Church of Wales Plea for Volunteers
A single sermon, written by Bishops and delivered in churches across Wales, called for greater activism and contribution by lay Christians. The Church of Wales has been forced to close 85 churches in the last decade. The sermon addressed this and spoke of how the days of a parish vicar were numbered, and the communities would need to work together to address spiritual needs. The full sermon can be watched online.
Muslim Students’ Anger at Demonisation
A research document produced by campaign group Student Rights has attacked the practice of seating segregation in events run by Islamic Societies at British Universities. The Times ran with this headline, prompting debate and discussion on Islamic Societies and their role on campus. A number of Muslim students responded to the accusations, arguing that gender segregation was both optional and a choice and that the document demonised Muslim students on campus.
Sex Abuse Allegations
The Church of England has launched an inquiry into allegations of sexual abuse by the former Dean of Manchester Cathedral, Robert Warrington. Archbishop John Sentamu said the Church considered the allegations ‘with utmost seriousness’.

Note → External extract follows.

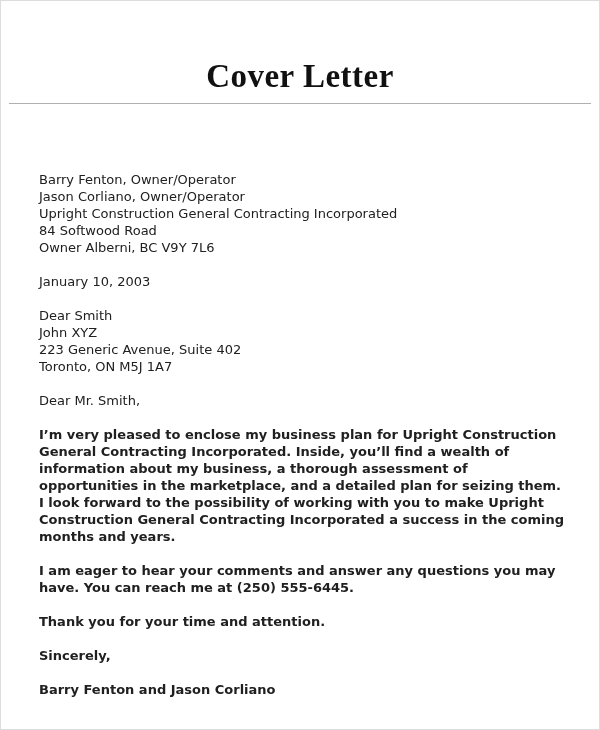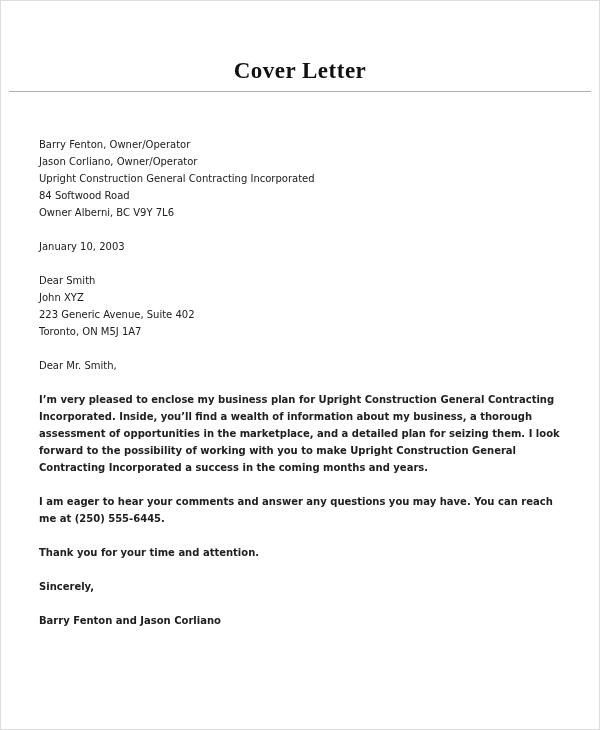"Cover Letter" .doc-title { font-size: 23px -> 33px }
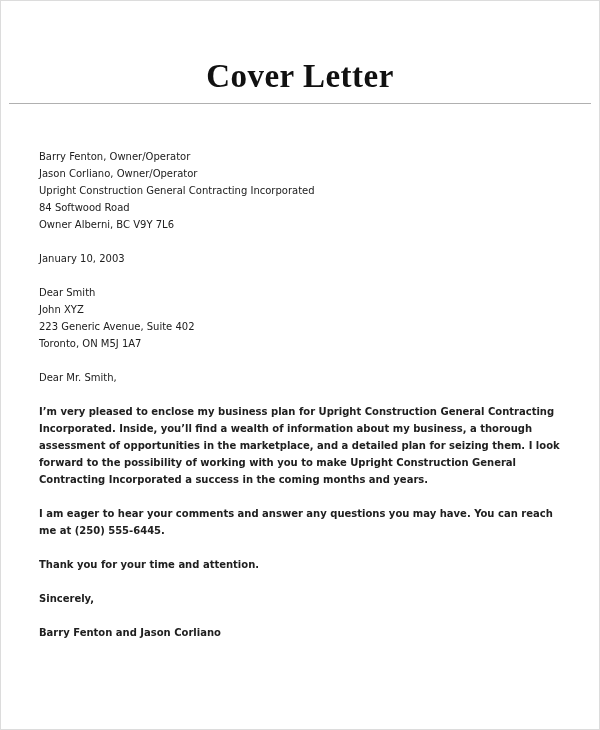"Barry Fenton, Owner/Operator" .letter { font-size: 10px -> 13px; margin: 44px 30px 0 38px -> 67px 30px 0 38px }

UKIP Councillor Forced to Step Down
A recently elected UKIP councillor has stepped down after it came to light he posted a number of Islamophobic and antisemitic messages on Facebook. Comments such as ‘Some cancers need to be treated with radiation, Islam is one of them’ with an image of an exploding nuclear bomb as well as calls to ‘hang’ Muslim women, were made by the councillor online. He later claimed ‘I’m not a racist, all my friends know me better than that. ‘What I wrote was stupid, but it wasn’t racist. I am not racist. I’m the only white guy on my local five-a-side football team.’
Temple Shooter Radicalised Online
Wade Michael, the man who entered a Sikh Temple in the US, killing six and injuring four others, was radicalised online in months prior to the shooting according to recent evidence. Court documents showed how Michael spent increasing amounts of time on far-right and white power websites. The trial is ongoing.
Grand Imam of Al-Azhar Condemns ‘TV Fatwas’
The rising popularity of cable and satellite TV channels that allow callers to request fatwas and religious guidance on television has been condemned by the Grand Imam of Al-Azhar. He argued the ‘weird’ fatwas often came from those without an appropriate background in Islamic scholarship.